(Task prompt): Return exactly the lines below, starting with the one that has "Flow 1.8 – Creative" and going on through the one that has "discount: 12% = 4.45 -> none".
━━━ Input data ━━━
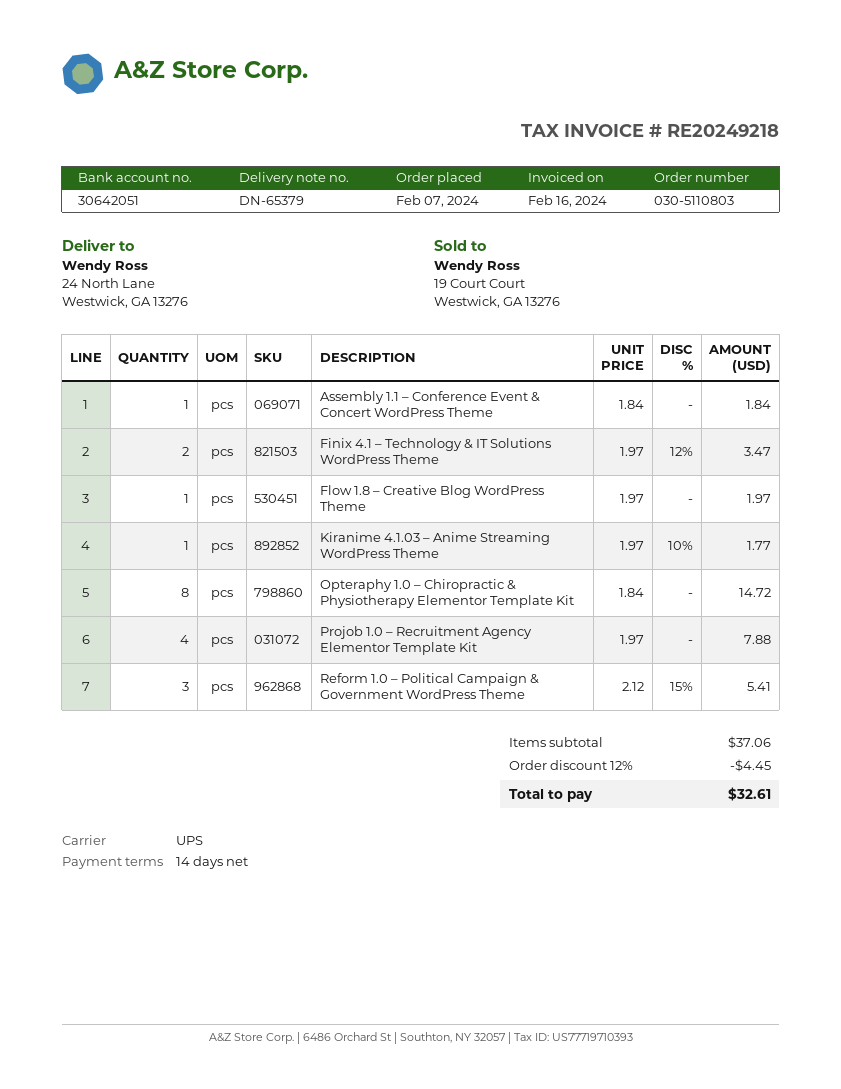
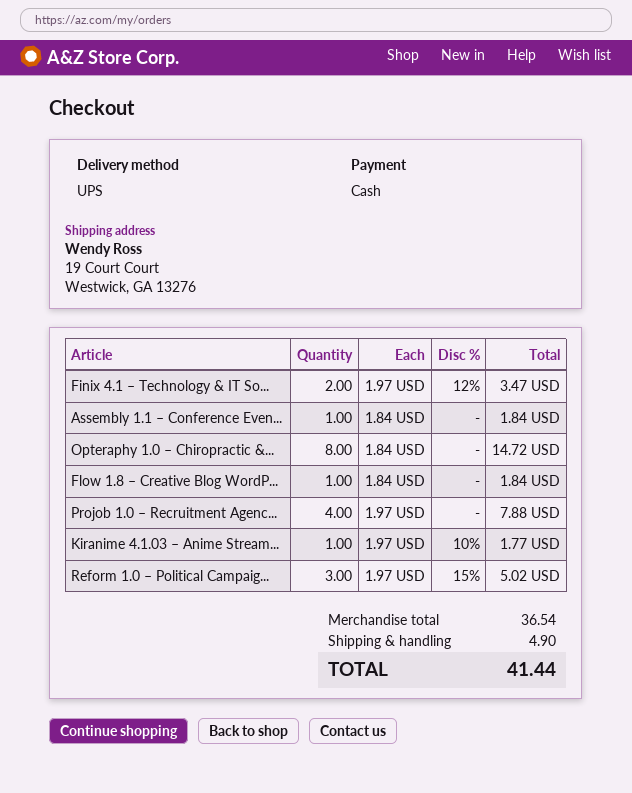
ship to: 24 North Lane, Westwick, GA 13276 -> 19 Court Court, Westwick, GA 13276
Flow 1.8 – Creative Blog WordPress Theme: 1 x 1.97 = 1.97 -> 1 x 1.84 = 1.84
Reform 1.0 – Political Campaign & Government WordPress Theme: 3 x 2.12 - 15% = 5.41 -> 3 x 1.97 - 15% = 5.02
subtotal: 37.06 -> 36.54
discount: 12% = 4.45 -> none
shipping: none -> 4.90
total: 32.61 -> 41.44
━━━
(Exercise result):
Flow 1.8 – Creative Blog WordPress Theme: 1 x 1.97 = 1.97 -> 1 x 1.84 = 1.84
Reform 1.0 – Political Campaign & Government WordPress Theme: 3 x 2.12 - 15% = 5.41 -> 3 x 1.97 - 15% = 5.02
subtotal: 37.06 -> 36.54
discount: 12% = 4.45 -> none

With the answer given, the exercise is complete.